Anterior Cingulate Gyrus (ACC)
A limbric system hub wrapping around the front of the corpus callosum (BA 32) that regulates attention allocation, emotional responses, conflict monitoring, and pain perception.
Brodmann Area 6
A frontal lobe region encompassing the premotor cortex and supplementary motor area (SMA) responsible for planning and sequencing complex movements.
Brodmann Area 8
Known for the frontal eye fields (FEF), this area controls voluntary eye movements, pupil dilation, and spatial working memory.
Brodmann Area 9
Part of the dorsolateral prefrontal cortex central to working memory, verbal fluency, and inferential reasoning.

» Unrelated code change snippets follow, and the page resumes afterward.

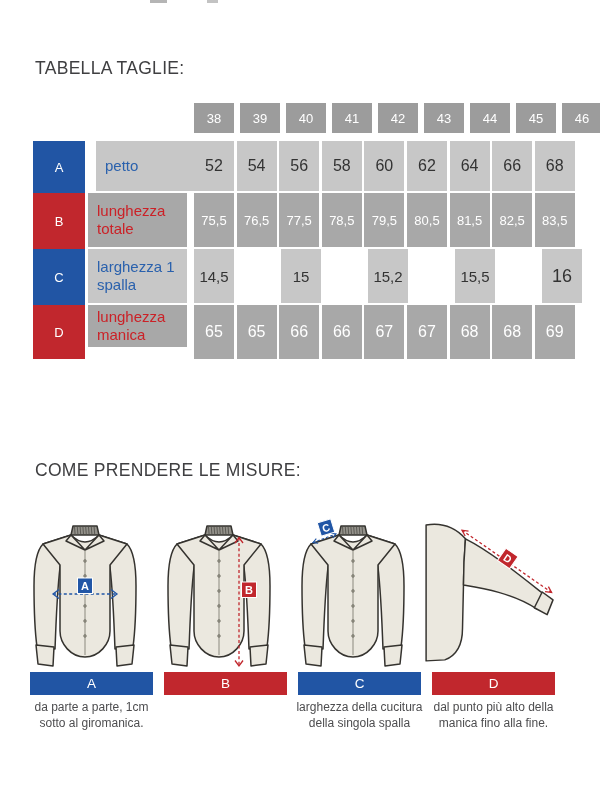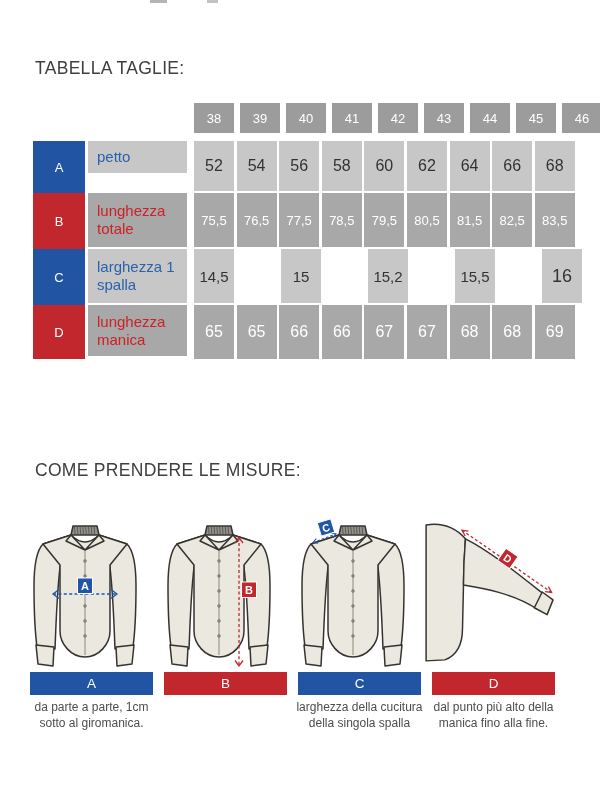--- a/index.html
+++ b/index.html
@@ -63,7 +63,7 @@
       <div class="letter-cell bg-red" style="height:54px;">D</div>
     </div>
 
-    <div class="label-cell row-light txt-blue" style="top:38px;height:32px;">petto</div>
+    <div class="label-cell row-light txt-blue" style="top:38px;height:50px;margin-left:8px;">petto</div>
     <div class="label-cell row-dark  txt-red" style="top:90px;height:54px;">lunghezza totale</div>
     <div class="label-cell row-light txt-blue" style="top:146px;height:54px;">larghezza 1 spalla</div>
     <div class="label-cell row-dark  txt-red" style="top:202px;height:51px;">lunghezza manica</div>

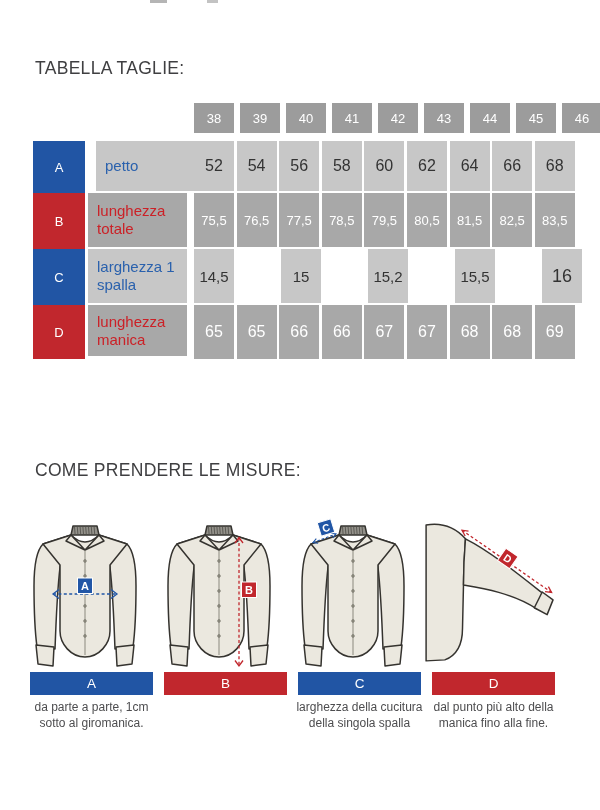--- a/index.html
+++ b/index.html
@@ -66,7 +66,7 @@
     <div class="label-cell row-light txt-blue" style="top:38px;height:50px;margin-left:8px;">petto</div>
     <div class="label-cell row-dark  txt-red" style="top:90px;height:54px;">lunghezza totale</div>
     <div class="label-cell row-light txt-blue" style="top:146px;height:54px;">larghezza 1 spalla</div>
-    <div class="label-cell row-dark  txt-red" style="top:202px;height:51px;">lunghezza manica</div>
+    <div class="label-cell row-dark  txt-red" style="top:202px;height:42px;">lunghezza manica</div>
 
     <div class="vals-row" style="top:38px;height:50px;">
       <div class="val-cell row-light txt-dark">52</div>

Anterior Temporal Lobe (ATL)
The brain's ultimate conceptual hub that integrates multisensory input to provide semantic meaning to words, objects, and social interactions.
Occipitoparietal Stream
The 'where' pathway connecting the occipital and parietal lobes to process spatial awareness and coordinate bodily actions like reaching and grasping.
Occipitotemporal Stream
The 'what' pathway specialized for object perception and recognition.
Lateral Occipital Cortex (LOC)
A critical visual processing region in the occipitotemporal area specialized for recognizing the shape, structure, and identity of objects.
Cue Invariance
The insensitivity of the visual system to the specific visual cues (e.g., luminance vs. motion) that define an object's shape.

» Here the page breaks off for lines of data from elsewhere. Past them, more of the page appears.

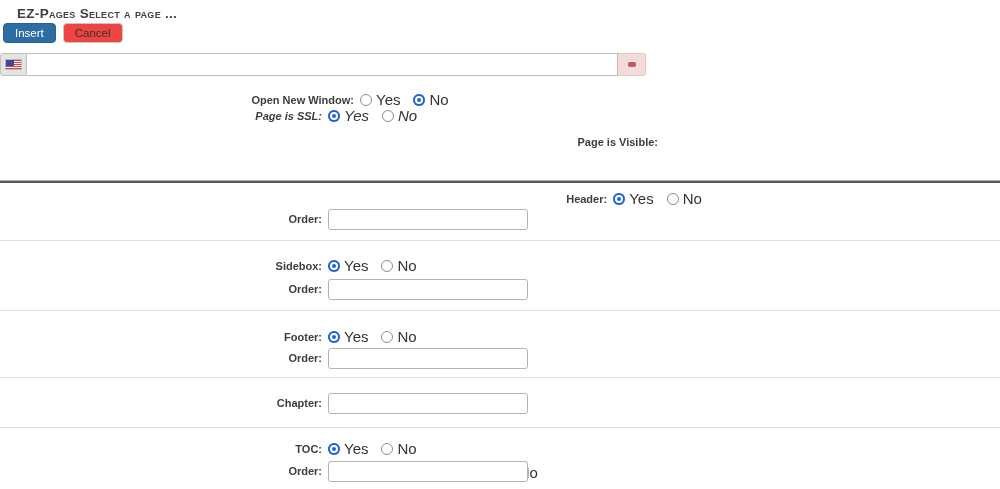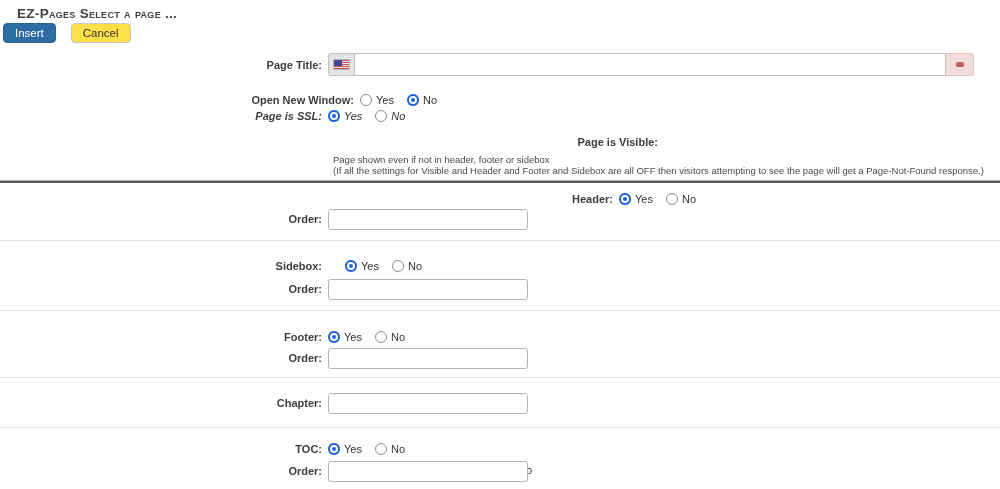--- a/index.html
+++ b/index.html
@@ -10,7 +10,7 @@
   .page-title { position:absolute; left:17px; top:6px; font-size:13.5px; font-weight:bold;
     color:#404040; font-variant:small-caps; letter-spacing:.3px; }
 
-  .btn-row { position:absolute; left:3px; top:23px; display:flex; gap:15px; }
+  .btn-row { position:absolute; left:3px; top:23px; display:flex; gap:7px; }
   .btn { font-size:11.5px; padding:3px 11px; border-radius:4px; cursor:pointer;
     font-family:"Liberation Sans", sans-serif; }
   .btn-primary { background:#2d6da3; border:1px solid #286192; color:#fff; }

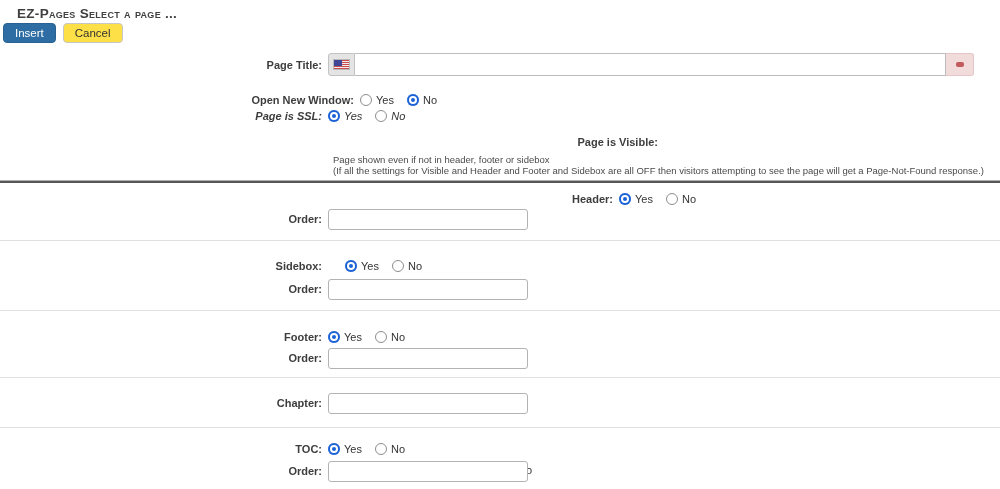--- a/index.html
+++ b/index.html
@@ -14,7 +14,7 @@
   .btn { font-size:11.5px; padding:3px 11px; border-radius:4px; cursor:pointer;
     font-family:"Liberation Sans", sans-serif; }
   .btn-primary { background:#2d6da3; border:1px solid #286192; color:#fff; }
-  .btn-default { background:#fde047; border:1px solid #c6c6c6; color:#333; }
+  .btn-default { background:#ef4444; border:1px solid #c6c6c6; color:#333; }
 
   .row { position:absolute; left:0; width:1000px; display:flex; align-items:center; }
   .lbl { width:328px; text-align:right; font-size:11px; font-weight:bold; color:#3d3d3d;

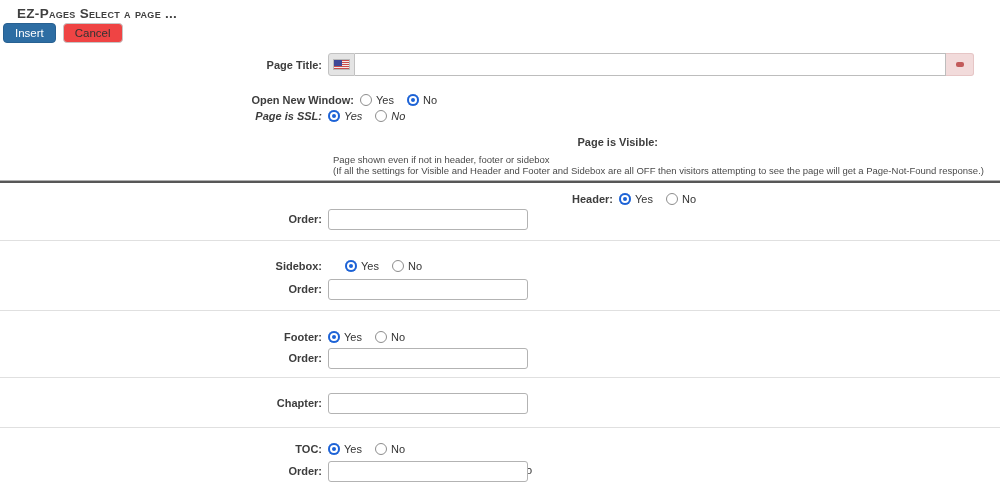--- a/index.html
+++ b/index.html
@@ -84,7 +84,6 @@
   </div>
 
   <div class="row pt-row">
-    <div class="lbl">Page Title:</div>
     <div class="input-group">
       <div class="ig-flag">
         <div class="usflag"></div>

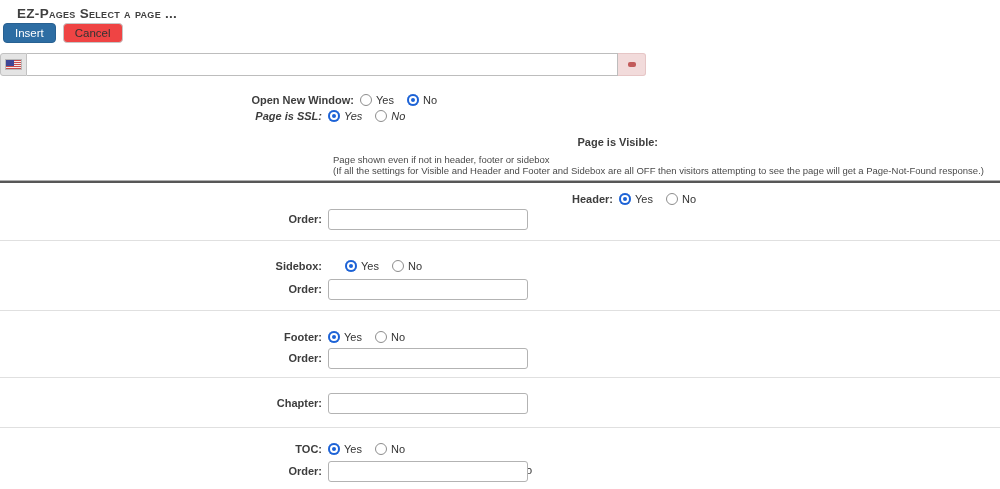--- a/index.html
+++ b/index.html
@@ -41,7 +41,7 @@
     border:1px solid #8d8d8d; margin-right:4px; cursor:pointer; flex:0 0 12px; }
   .radio.checked { border:none; background:#1c62d6;
     box-shadow: inset 0 0 0 2px #1c62d6, inset 0 0 0 4px #fff; }
-  .rlabel { font-size:11px; color:#333; margin-right:13px; }
+  .rlabel { font-size:15px; color:#333; margin-right:13px; }
 
   .help { position:absolute; left:333px; top:154px; font-size:9.5px; line-height:11px;
     color:#4a4a4a; }

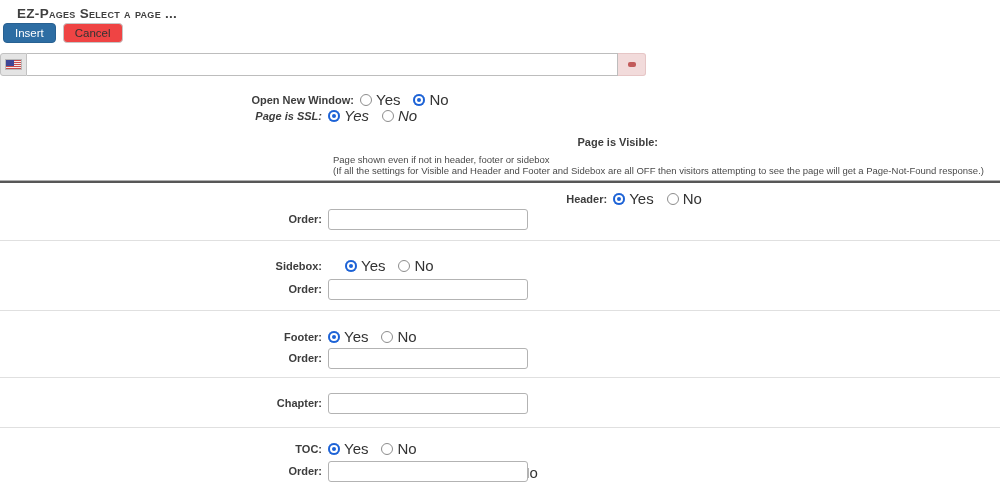--- a/index.html
+++ b/index.html
@@ -125,10 +125,6 @@
     </div>
   </div>
 
-  <div class="help">
-    <div>Page shown even if not in header, footer or sidebox</div>
-    <div>(If all the settings for Visible and Header and Footer and Sidebox are all OFF then visitors attempting to see the page will get a Page-Not-Found response.)</div>
-  </div>
 
   <div class="divider-dark"></div>
 

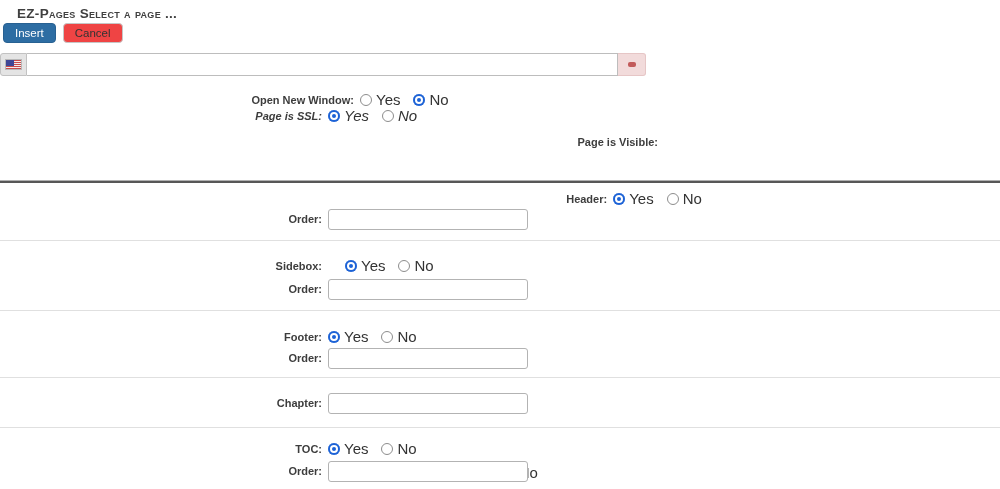--- a/index.html
+++ b/index.html
@@ -60,7 +60,7 @@
   .r-header { top:191px; height:15px;justify-content:center; }
   .r-header-order { top:208px; height:22px; }
   .d2 { top:240px; }
-  .r-sidebox { top:258px; height:15px;gap:17px; }
+  .r-sidebox { top:258px; height:15px; }
   .r-sidebox-order { top:278px; height:22px; }
   .d3 { top:310px; }
   .r-footer { top:329px; height:15px; }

Repetition Suppression (RS) Effect
A phenomenon where the brain exhibits a reduced neural response (lower BOLD signal) when a stimulus is presented repeatedly.
Gnostic Unit
A type of neuron that can recognize a complex object, such as a specific person or place, based on hierarchical coding (also called a Grandmother Cell).
Ensemble Hypothesis
The theory that object recognition results from the collective activation of many units rather than a single gnostic unit.
Fusiform Face Area (FFA)
A specialized region along the ventral surface of the temporal lobe in the fusiform gyrus that responds most strongly to face stimuli.
Parahippocampal Place Area (PPA)
A region in the parahippocampus engaged by pictures of scenes, landscapes, and spatial relationships.
N170 Response
A large negative evoked response in the EEG signal occurring approximately 170 ms after the onset of a face stimulus.
Apperceptive Visual Agnosia
A recognition problem characterized by a failure to develop a coherent percept or 'assemble' basic visual components into a whole.
Integrative Visual Agnosia
A subtype of apperceptive agnosia where patients perceive individual parts but cannot integrate them into a unified whole, as seen in Patient C.K.
Associative Visual Agnosia
A failure of recognition where perception is intact but cannot be linked to semantic information, names, properties, or functions.
Optic Ataxia
A condition caused by parietal lesions where patients can recognize objects but cannot use visual information to guide motor actions toward them.
Prosopagnosia
An impairment in face recognition that can be acquired through lesions (often in the right hemisphere) or exist congenitally.
Multi-Voxel Pattern Analysis (MVPA)
A neuroimaging technique that analyzes distributed patterns of activity across groups of voxels (3D pixels) rather than averaging them.
Top-Down Prediction (Bar Hypothesis)
A model suggesting the frontal cortex sends predictions to the temporal cortex approximately 50 ms before temporal recognition occurs to narrow the search space.